§ **Task directions**: Lines of the material that include the string "Acessível" should be returned.

Dataset Block Start

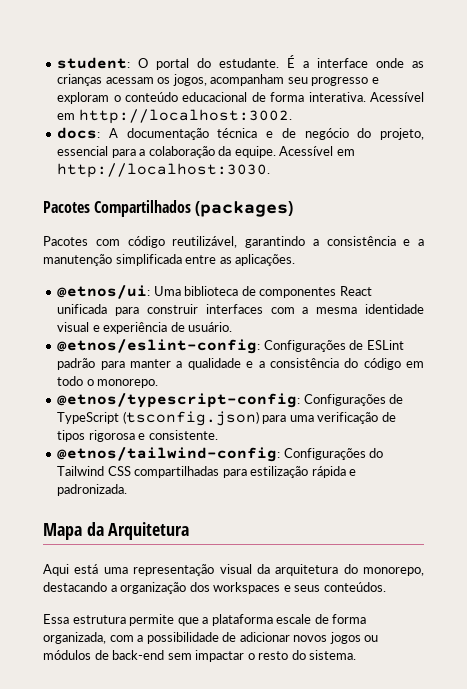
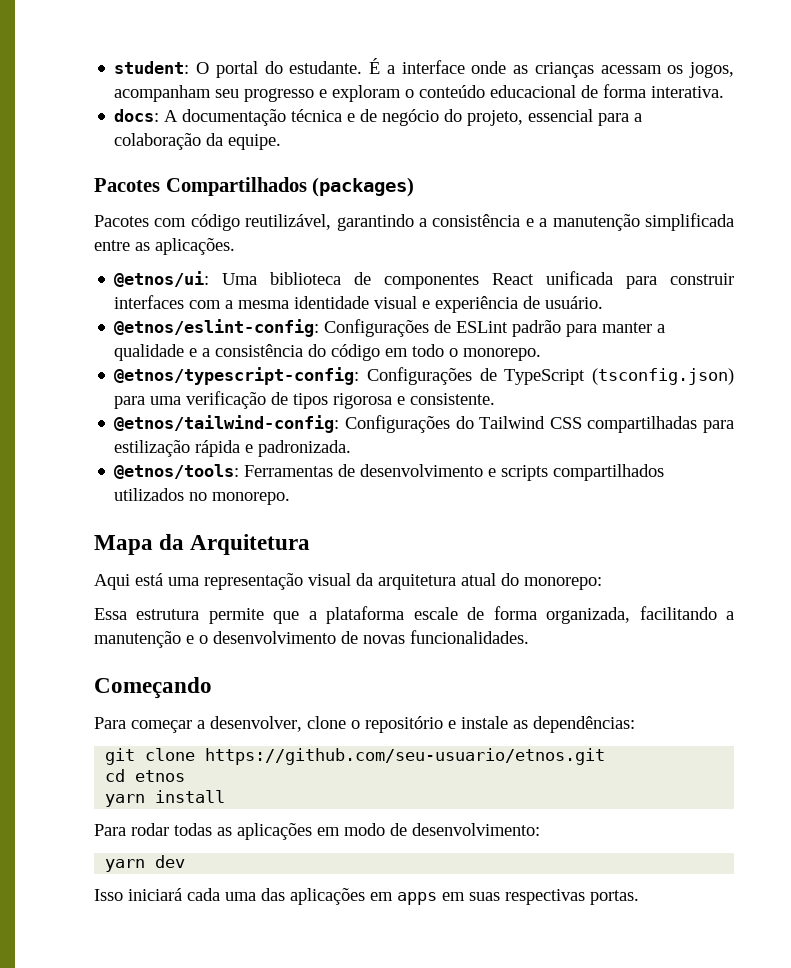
- Acessível em http://localhost:3002.
- Acessível em http://localhost:3030.
+ @etnos/tools: Ferramentas de desenvolvimento e scripts compartilhados utilizados no monorepo.
- Aqui está uma representação visual da arquitetura do monorepo, destacando a organização dos workspaces e seus conteúdos.
+ Aqui está uma representação visual da arquitetura atual do monorepo:
- Essa estrutura permite que a plataforma escale de forma organizada, com a possibilidade de adicionar novos jogos ou módulos de back-end sem impactar o resto do sistema.
+ Essa estrutura permite que a plataforma escale de forma organizada, facilitando a manutenção e o desenvolvimento de novas funcionalidades.
+ Começando
+ Para começar a desenvolver, clone o repositório e instale as dependências:
+ git clone https://github.com/seu-usuario/etnos.git
+ cd etnos
+ yarn install
+ Para rodar todas as aplicações em modo de desenvolvimento:
+ yarn dev
+ Isso iniciará cada uma das aplicações em apps em suas respectivas portas.

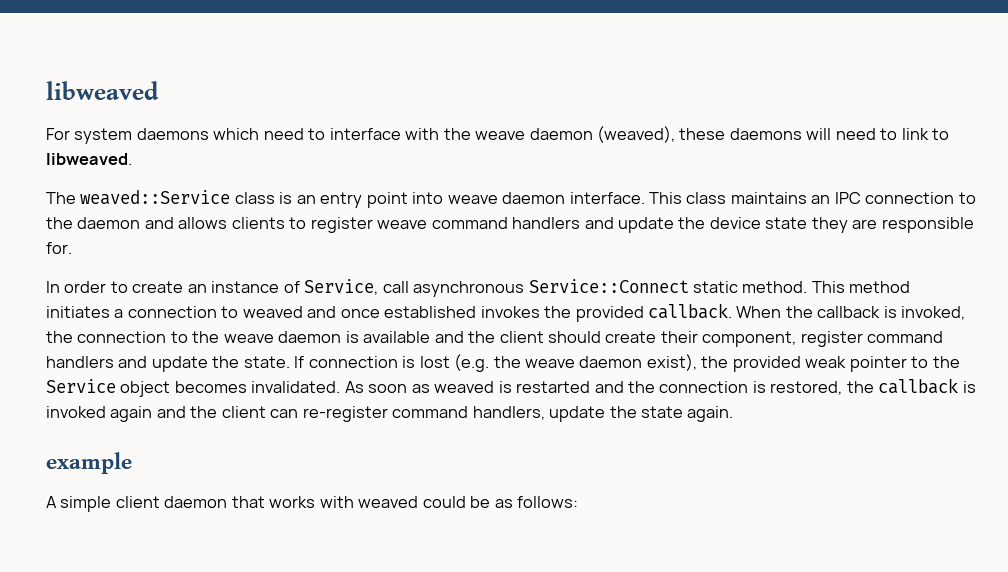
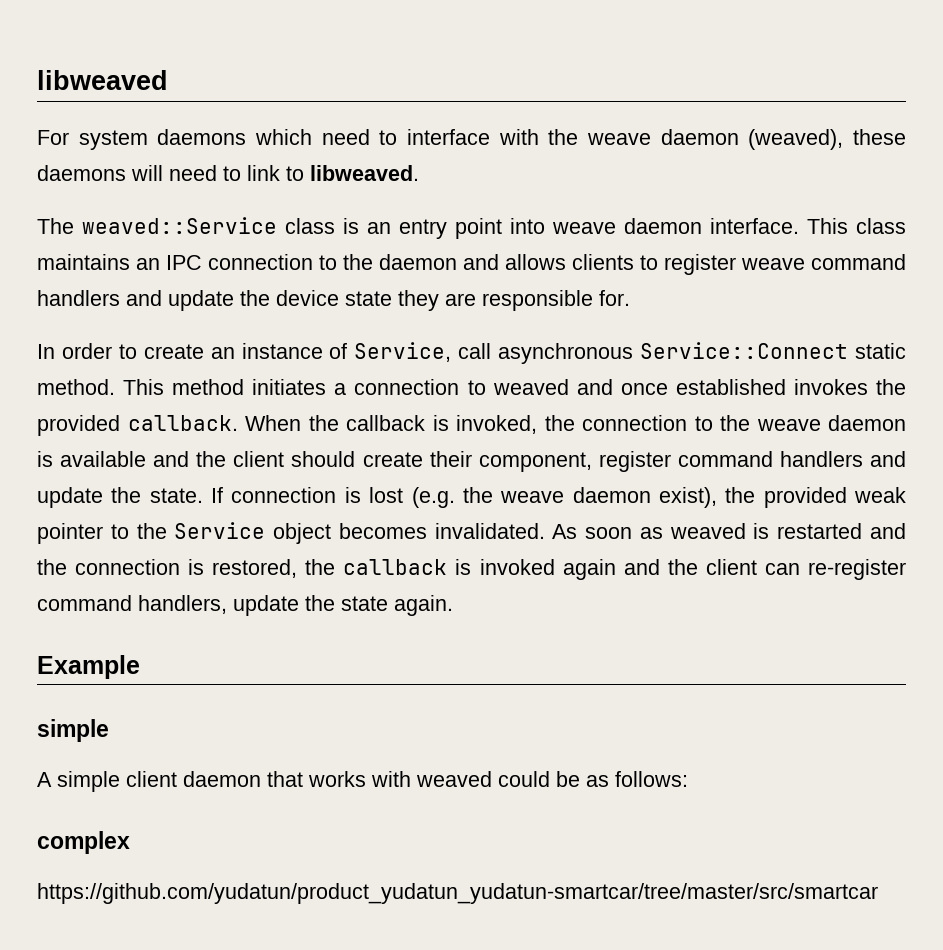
- example
+ Example
+ simple
+ complex
+ https://github.com/yudatun/product_yudatun_yudatun-smartcar/tree/master/src/smartcar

Dataset Block End

§ **Response to this task**:
- Acessível em http://localhost:3002.
- Acessível em http://localhost:3030.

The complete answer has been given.